= Preferred Roaming List =

Used in CDMA phones

The Preferred Roaming List (PRL) is a database residing in a wireless (primarily CDMA) device, such as a cellphone, that contains information used during the system selection and acquisition process. In the case of R-UIM-based CDMA devices, the PRL resides on the R-UIM. The PRL indicates which bands, sub bands, and service provider identifiers will be scanned and in what priority order. Without a PRL, the device may not be able to roam, i.e. obtain service outside of the home area. There may be cases where missing or corrupt PRLs can lead to a customer not having service at all.

On many networks, regularly updating the PRL is advised if the subscriber uses the device outside the home area frequently, particularly if they do so in multiple different areas. This allows the phone to choose the best roaming carriers, particularly "roaming partners" with whom the home carrier has a cost-saving roaming agreement, rather than using non-affiliated carriers. PRL files can also be used to identify home networks along with roaming partners, thus making the PRL an actual list that determines the total coverage of the subscriber, both home and roaming coverage.

The PRL is built by an operator and is normally not accessible to the user. Many operators provide the ability for the user to download the latest PRL to their device by dialing an Over-the-air (OTA) feature code. In the United States, for Verizon / MetroPCS / US Cellular, this feature code is *228 (*ACT). For Sprint, it is ##873283# (it is also possible to use code ##72786# on Android or ##25327# on iOS to completely clear out the service programming and redo OTA activation, which includes updating the PRL). In Canada, for Telus Mobility, the PRL update feature code is *22803 (*ACT03).

==PRL structure==
The PRL consists of two tables (along with some header and overhead information):
- Acquisition Table – An indexed list of frequencies on which the device may search for particular systems. The idea behind the acquisition table is to optimize the acquisition time by identifying only the frequencies that should be searched, rather than searching the entire frequency spectrum.

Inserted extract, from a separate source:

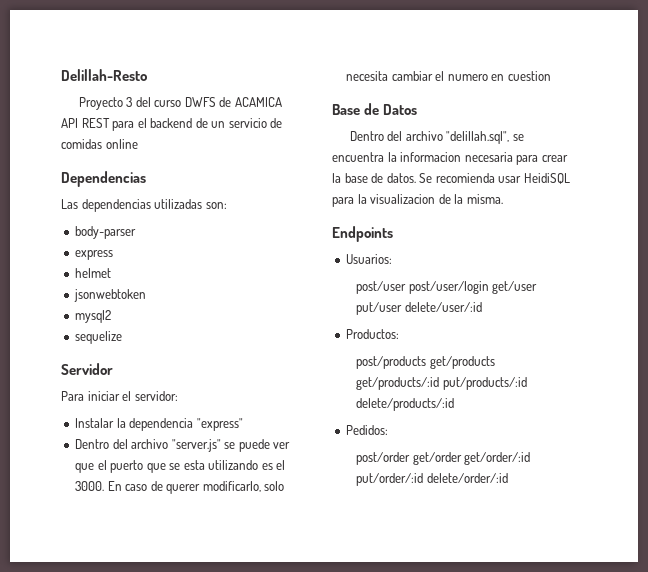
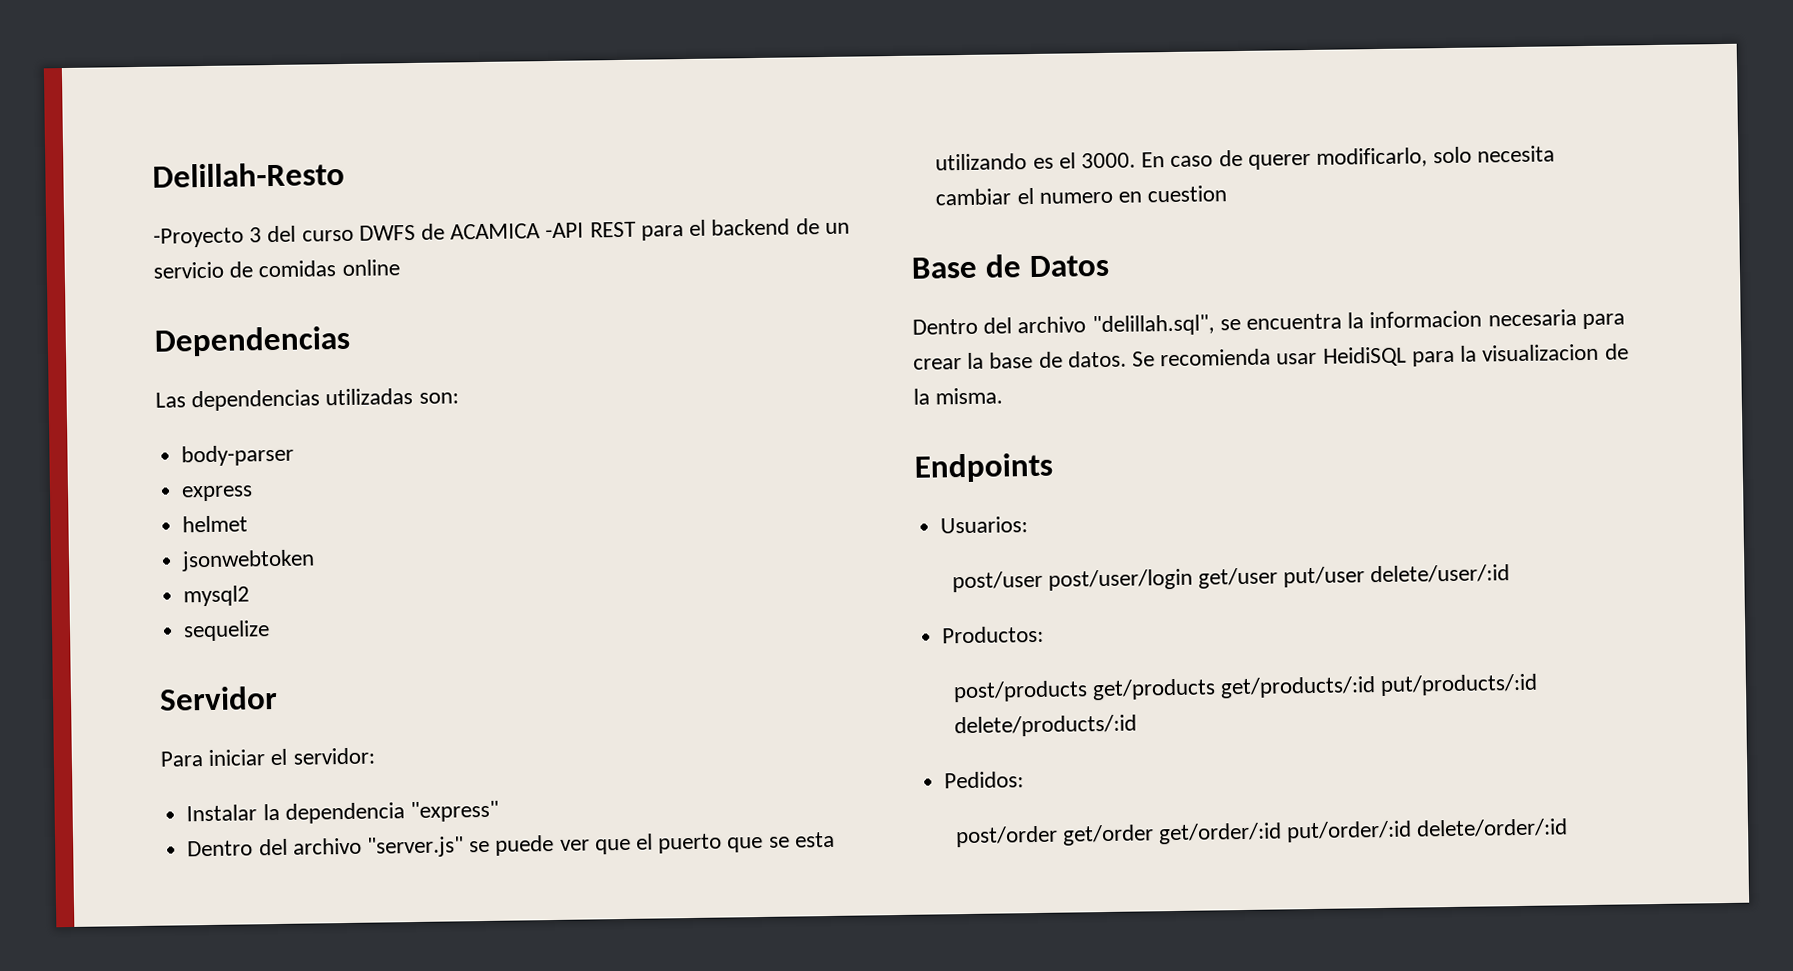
[78,97,123,110] Proyecto -> [153,227,244,248] -Proyecto
[61,118,78,128] API -> [545,222,585,239] -API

The information contained in each acquisition table entry includes an index, the network type, and associated channel blocks.

- System Table – A prioritized list of systems that the device is permitted to access (Preferred Systems) and those that it is explicitly forbidden to access (Negative Systems). Note that it is also possible to indicate forbidden systems using a separate SID/NID Lockout List in the handset; however, this is not a recommended approach as it creates control over system selection outside of the PRL.
Each system table entry belongs to a geographic area known as a GEO. These GEOs are listed in priority order. Each IS-95/1xRTT system is identified by either SID/NID or, in the case of enhanced PRL, SID/NID or MCC/MNC. To support 1xEV-DO systems, the PRL must be IS-683-C or later. Each 1xEV-DO system is identified by a Subnet ID. For hybrid mode operation (i.e. IS-95/1xRTT and 1xEV-DO), association tags are used link an IS-95/1xRTT system with one or more 1xEV-DO systems. Hybrid systems always attempt to select an IS-95/1xRTT system first, then use the association tag to attempt to select an associated 1xEV-DO system.
Each entry also provides an acquisition table index where the frequencies associated with that system are identified and a roaming indicator that dictates what type of indication should be displayed to the user when they are receiving service from that system.

==PRL modes of operation==

The PRL may operate in one of two modes, dictated by a Preferred Only indicator:
- Permissive Mode (a.k.a. Open PRL, Not Preferred Mode) – The device will attempt to acquire preferred systems; however, if no preferred systems can be located, then the device may select systems that are not listed in the PRL system table. It still will not select negative systems; but, if no preferred systems can be found and an unknown system is available, then it will select the unknown system. While this mode of operation is easier to maintain, because new partners can be chosen even if they are not explicitly listed in the PRL, it carries with it the danger of allowing the mobile device to become camped onto a system that will not provide it with service.
- Restrictive Mode (a.k.a. Closed PRL, Preferred Only Mode) – The device will only acquire systems identified as preferred in the PRL system table. While this mode of operation gives operators the most control over the system selection process, it requires that PRLs be kept up-to-date to ensure that newly added roaming partners can be selected. Note that even if a PRL is restrictive according to the preferred only indicator, the use of wildcard SID/NID or MCC/MNC values as preferred systems would essentially make the PRL permissive, because wildcards match any system that is located.